Pinelands is an affluent garden city suburb located on the edge of the southern suburbs of Cape Town, South Africa, neighbouring the suburb of Thornton, and is known for its large thatched houses and green spaces. The suburb is primarily residential and is often praised for its peacefulness and abundance of trees. Pinelands is one of the few areas in Cape Town in which sale of alcohol to the public is prohibited, but some clubs have private liquor licenses.   It is a popular place for senior citizens to retire to. While there are several retirement homes in the suburb, younger people are increasingly moving in.
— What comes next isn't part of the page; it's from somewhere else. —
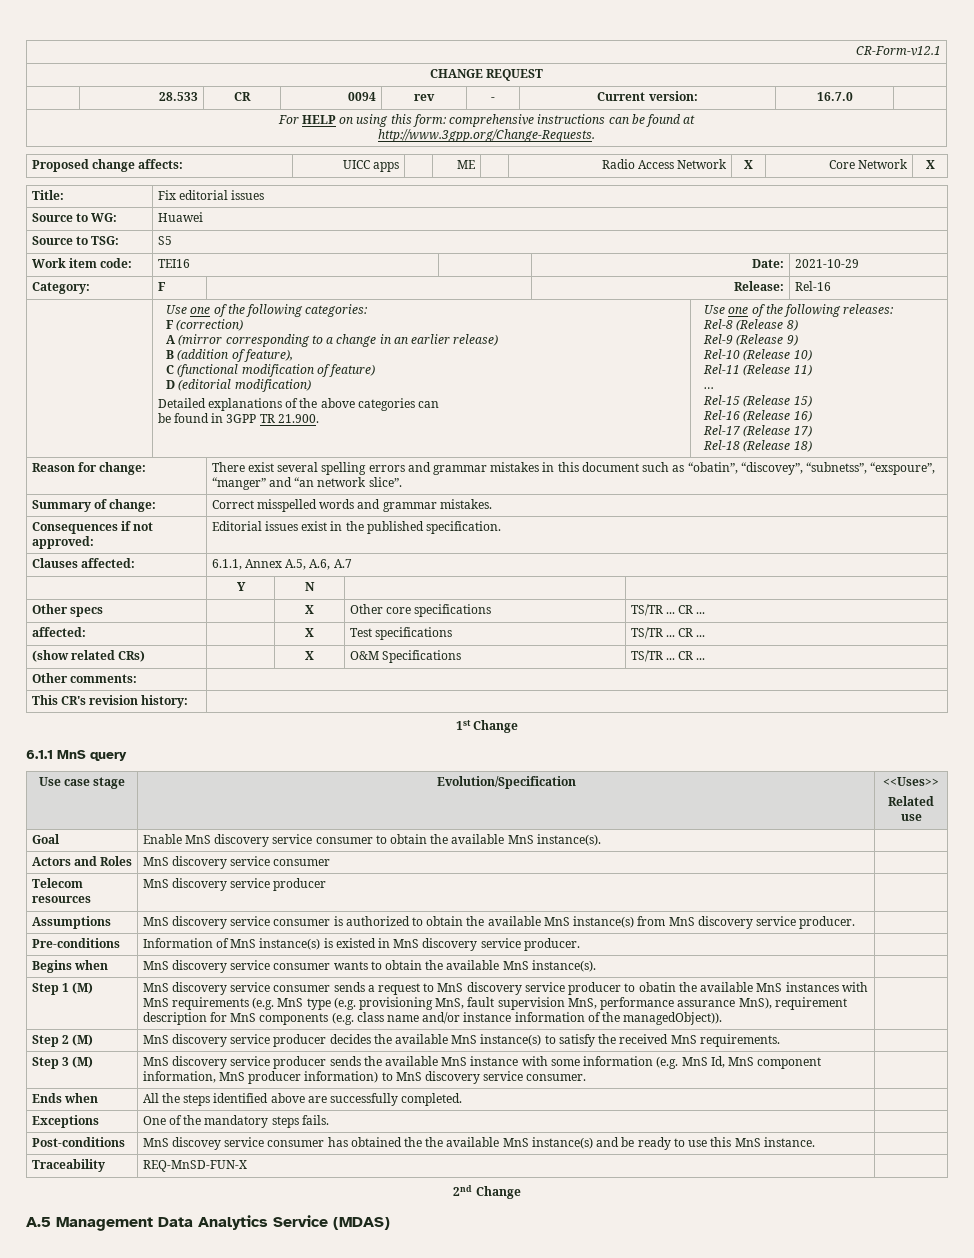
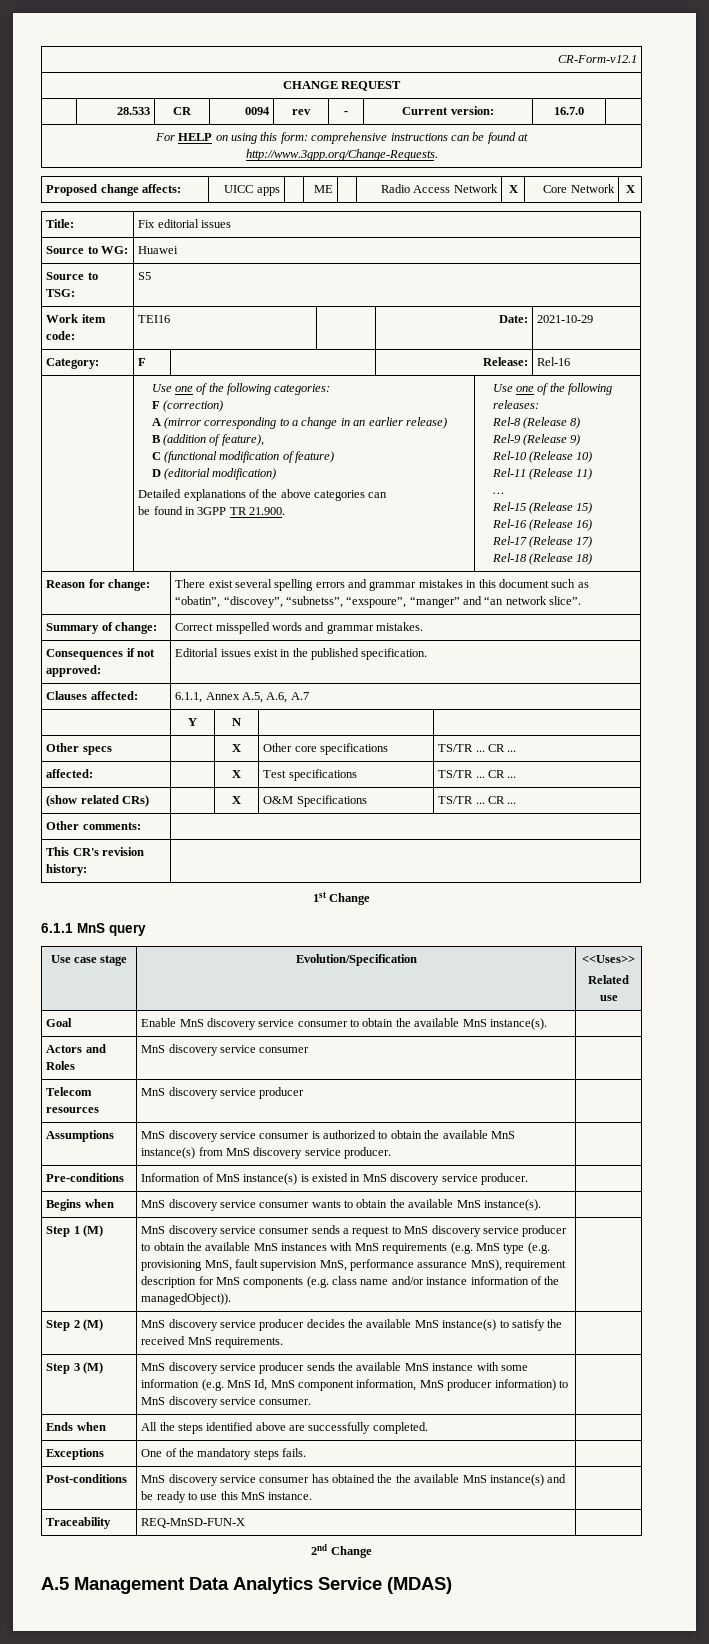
- MnS discovery service consumer sends a request to MnS discovery service producer to obatin the available MnS instances with MnS requirements (e.g. MnS type (e.g. provisioning MnS, fault supervision MnS, performance assurance MnS), requirement description for MnS components (e.g. class name and/or instance information of the managedObject)).
+ MnS discovery service consumer sends a request to MnS discovery service producer to obtain the available MnS instances with MnS requirements (e.g. MnS type (e.g. provisioning MnS, fault supervision MnS, performance assurance MnS), requirement description for MnS components (e.g. class name and/or instance information of the managedObject)).
- Post-conditions | MnS discovey service consumer has obtained the the available MnS instance(s) and be ready to use this MnS instance. |
+ Post-conditions | MnS discovery service consumer has obtained the the available MnS instance(s) and be ready to use this MnS instance. |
The main road is called Forest Drive and the suburb contains two small shopping centres, namely Howard Centre (named after Ebenezer Howard who led the garden city movement) and Central Square. Dutch Reformed, Anglican, Presbyterian, Methodist and Catholic (Society of St. Pius X) churches are located near to Central Square, while Baptist, Church of England in South Africa and mainstream Catholic churches are located elsewhere in the suburb. Pinelands is served by two Metrorail railway stations: Pinelands station on the western edge of the suburb and Mutual station on the northern edge. The suburb is bisected from the north east to the south west by the Elsieskraal River, which has flowed through a large concrete drainage canal since the 1970s. Elsieskraal River also flows through the neighbouring suburb of Thornton, which is a similar residential suburb with an abundance of trees.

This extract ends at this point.